0

Overcoming YQL barriers for large projects

I was super enthusiastic about YQL and was considering it for my next project. But the more I used it, the more barriers I met. I've tried to find workarounds for them, but as they're piling, I'm starting to think that YQL is more like a toy and not suitable for any larger project.

I know that I'm not alone. So here is a list of the biggest problems I encountered while developing with YQL and possible solutions to them. Please share your experience using YQL for your projects.

It would be nice to get some thoughts on using YQL for large projects from people behind YQL itself.

  1. Sometimes YQL can't fetch data from websites, because they restrict it with robots.txt.
    Solution: use your own fetcher.
  2. Sometimes YQL IP gets blocked by websites (like twitter api is now) and you can't get data from them.
    Solution: use your own IP.
  3. When fetching a web page, HTML returned by YQL is often modified (cleaned-up?), with some elements removed that often contain the data you're looking for.
    Solution: use your own HTML parser.
  4. All your queries and source code of your Table / Execute scripts source is public. So it can't include any secret business logic or private information.
    Solution: proxy your YQL queries through Pipes and use a Private String module to hide your YQL query and make it visible only for you. Or make your own proxy.
  5. Sometimes your table gets blocked and inaccessible due to too many requests or too long execution.
    Solution: when your table gets blocked, add random number to your table (say table.xml?123), which YQL loads as a new table. Set your scripts to add a random number from 1 to 10 to run 10 clones of your table thus distributing limimts throught 10 tables.
  6. Your YQL tables and execute scripts are cached, so even if you change your table.xml or a Execute script within it, it will use the old version since the cache expires.
    Solution: add random number to urls of your tables and all included scripts within Execute
  7. YQL http cache expires in 1 minute. In other words, YQL will keep your http requests in a cache for 1 minute and try to fetch new data only when this time expires. It's good, if you want to always get fresh data. But it also increases response time of your YQL query.
    Solution: If you want to get new version of data more frequently, just add a timestamp (like &1247132010) at the end of your url. If you want a longer cache, set up your own cache.
  8. YQL do not cache its response and executes everytime it's called. It's good if your query if simple and fast and should generate new data everytime its called (like returning data based on current date). But if your query is very complex (say does some complex filtering with JavaScript that takes 20s to execute), it's a complete waste of user time to generate the same response with every single request.
    Solution: proxy your request through Pipes, which will cache YQL reponse for ~1-2 hours so you get your data from cache in 0.4 seconds (average Pipes and YQL response time) instead of waiting 20s for it to generate. Again, if you need to control caching, you can add a timestamp to your urls.
  9. Creating Open Tables is cumbersome. Its much easier and flexible to use YQL as a Server-Side JavaScript execution service that would get javascript code to execute and return the results.
    Solution: create a single Open Table that would get a single "code" parameter executes it with eval(code) and returns results. Or create such service on your host.
  10. YQL may change anything they like anytime they like: api, terms, pricing, request/bandwidth limits, start caching YQL response, extend cache for http requests, etc...
    Solution: create your own server-side javascript service.
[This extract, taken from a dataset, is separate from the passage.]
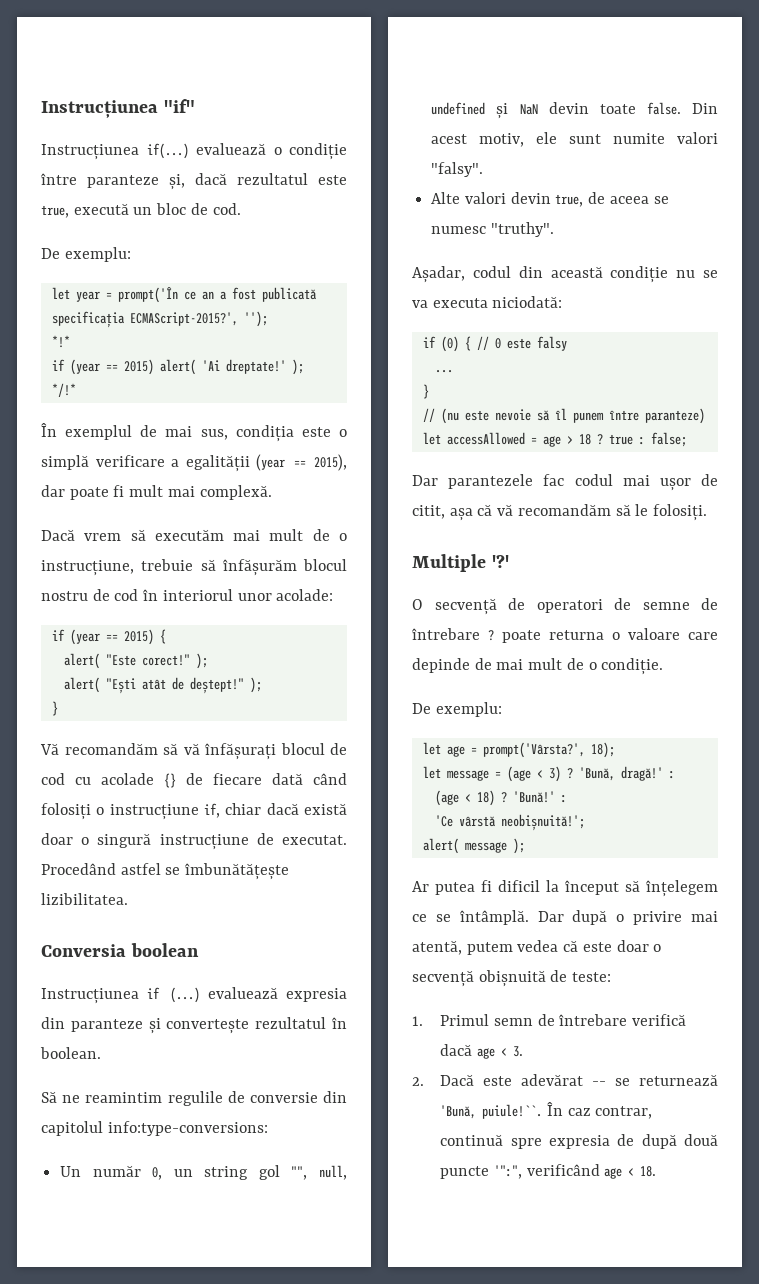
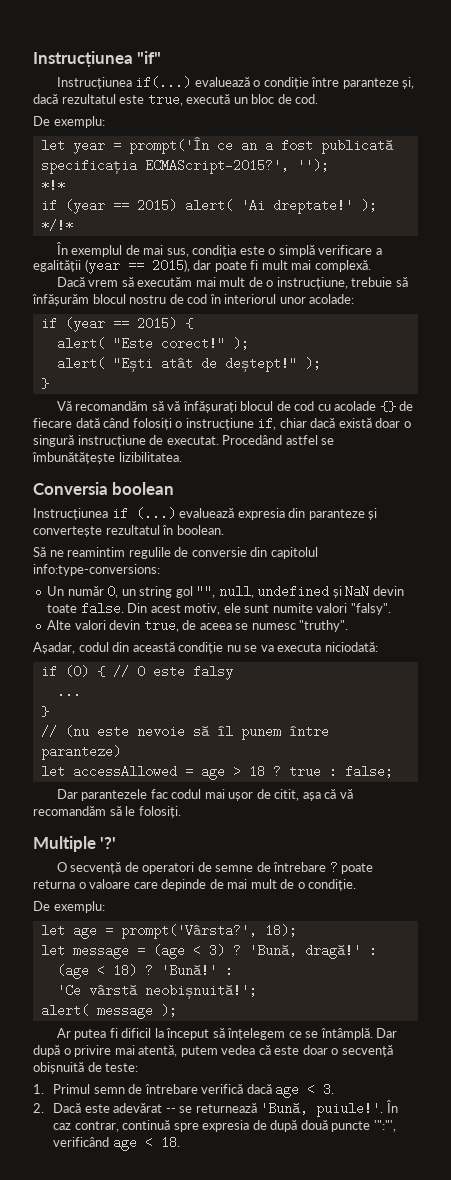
[482,1104,543,1119] puiule!``. -> [316,1102,384,1117] puiule!'.
[494,1165,523,1179] '":", -> [373,1120,396,1132] '":"',

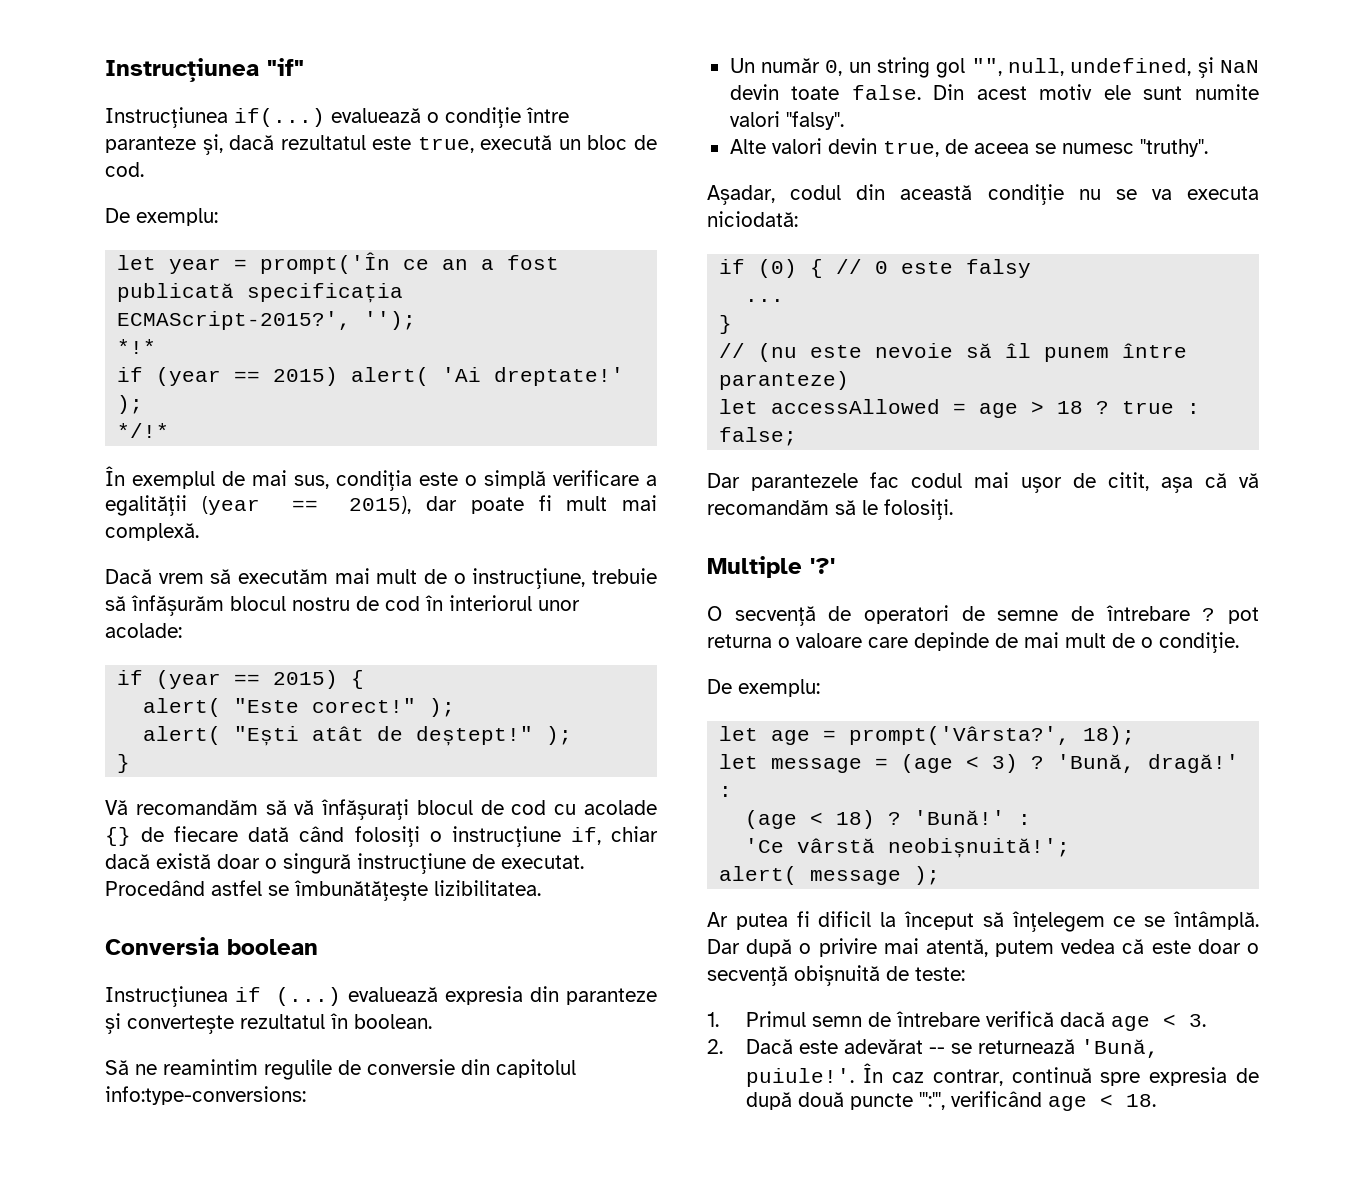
[257,585,330,598] undefined -> [1070,58,1192,76] undefined,
[184,603,221,615] motiv, -> [1039,84,1093,100] motiv
[341,863,374,874] poate -> [1228,607,1259,624] pot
Currently I'm considering two solutions for these problems:
  1. Proxy service. Create a simple script on App Engine that should receive YQL query and cache interval (like 1 hour), get data from YQL and cache it using memcache. It should be a lot faster than YQL too. App Engine's response time is 150-200ms, while YQL's 400-450ms. It should solve 4, 7, 8 problems.
  2. Server-Side JavaScript service. Create a script on App Engine Java+Rhino that should get javascript code to execute and return its results. Its lots more powerful and faster than YQL, without any YQL limits. You get all Google App Engine apis, power and speed, and flexible pricing. You run on your domain. You have complete control how a script behave.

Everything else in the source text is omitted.